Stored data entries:
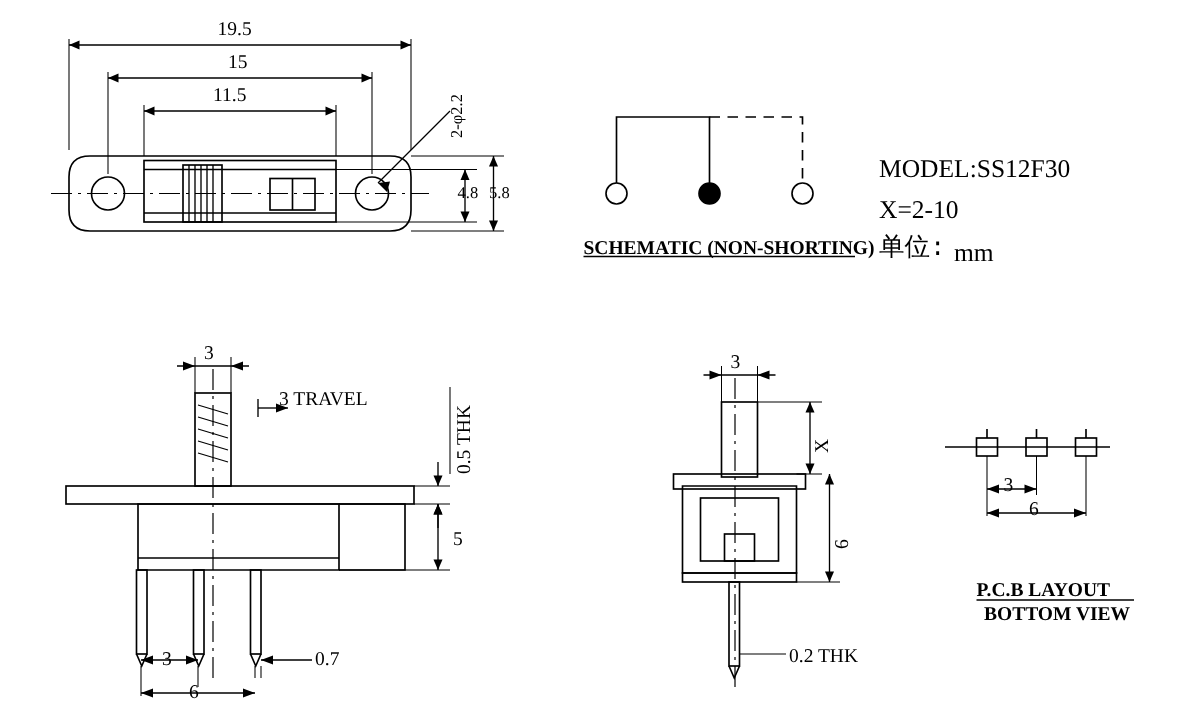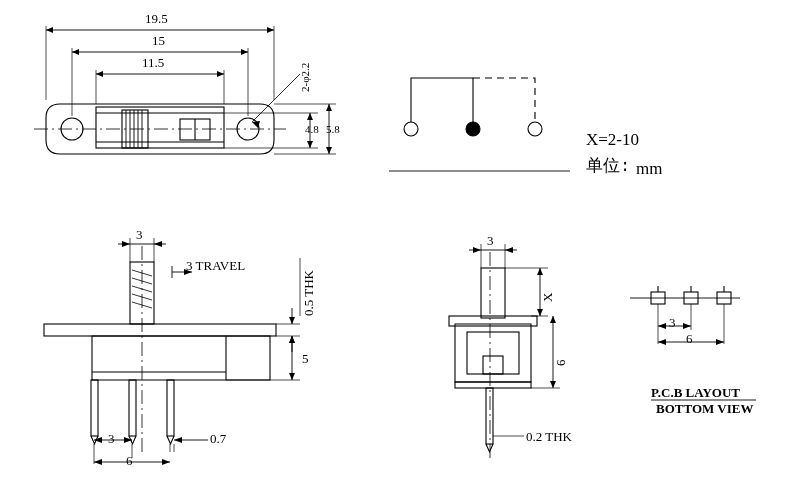--- a/index.html
+++ b/index.html
@@ -301,6 +301,7 @@
   <div class="lbl small" style="left:326px; top:124px;">5.8</div>
 
 
+  <div class="lbl big" style="left:586px; top:104px;">MODEL:SS12F30</div>
   <div class="lbl big" style="left:586px; top:131px;">X=2-10</div>
   <div class="lbl big" style="left:586px; top:158px;font-family:Liberation Mono, monospace;">单位:</div>
   <div class="lbl big" style="left:636px; top:160px;text-align:center;">mm</div>

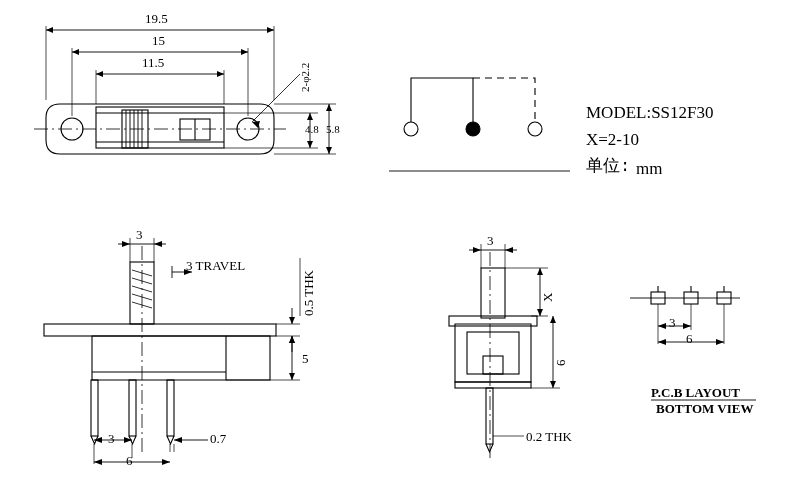--- a/index.html
+++ b/index.html
@@ -300,6 +300,7 @@
   <div class="lbl small" style="left:305px; top:124px;">4.8</div>
   <div class="lbl small" style="left:326px; top:124px;">5.8</div>
 
+  <div class="lbl bold" style="left:389px; top:158px;">SCHEMATIC (NON-SHORTING)</div>
 
   <div class="lbl big" style="left:586px; top:104px;">MODEL:SS12F30</div>
   <div class="lbl big" style="left:586px; top:131px;">X=2-10</div>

Task item:
Without the pictures, return the records above exactly as written.

Solution for this exercise:
--- a/index.html
+++ b/index.html
@@ -301,6 +301,7 @@
   <div class="lbl small" style="left:326px; top:124px;">5.8</div>
 
 
+  <div class="lbl big" style="left:586px; top:104px;">MODEL:SS12F30</div>
   <div class="lbl big" style="left:586px; top:131px;">X=2-10</div>
   <div class="lbl big" style="left:586px; top:158px;font-family:Liberation Mono, monospace;">单位:</div>
   <div class="lbl big" style="left:636px; top:160px;text-align:center;">mm</div>

--- a/index.html
+++ b/index.html
@@ -300,6 +300,7 @@
   <div class="lbl small" style="left:305px; top:124px;">4.8</div>
   <div class="lbl small" style="left:326px; top:124px;">5.8</div>
 
+  <div class="lbl bold" style="left:389px; top:158px;">SCHEMATIC (NON-SHORTING)</div>
 
   <div class="lbl big" style="left:586px; top:104px;">MODEL:SS12F30</div>
   <div class="lbl big" style="left:586px; top:131px;">X=2-10</div>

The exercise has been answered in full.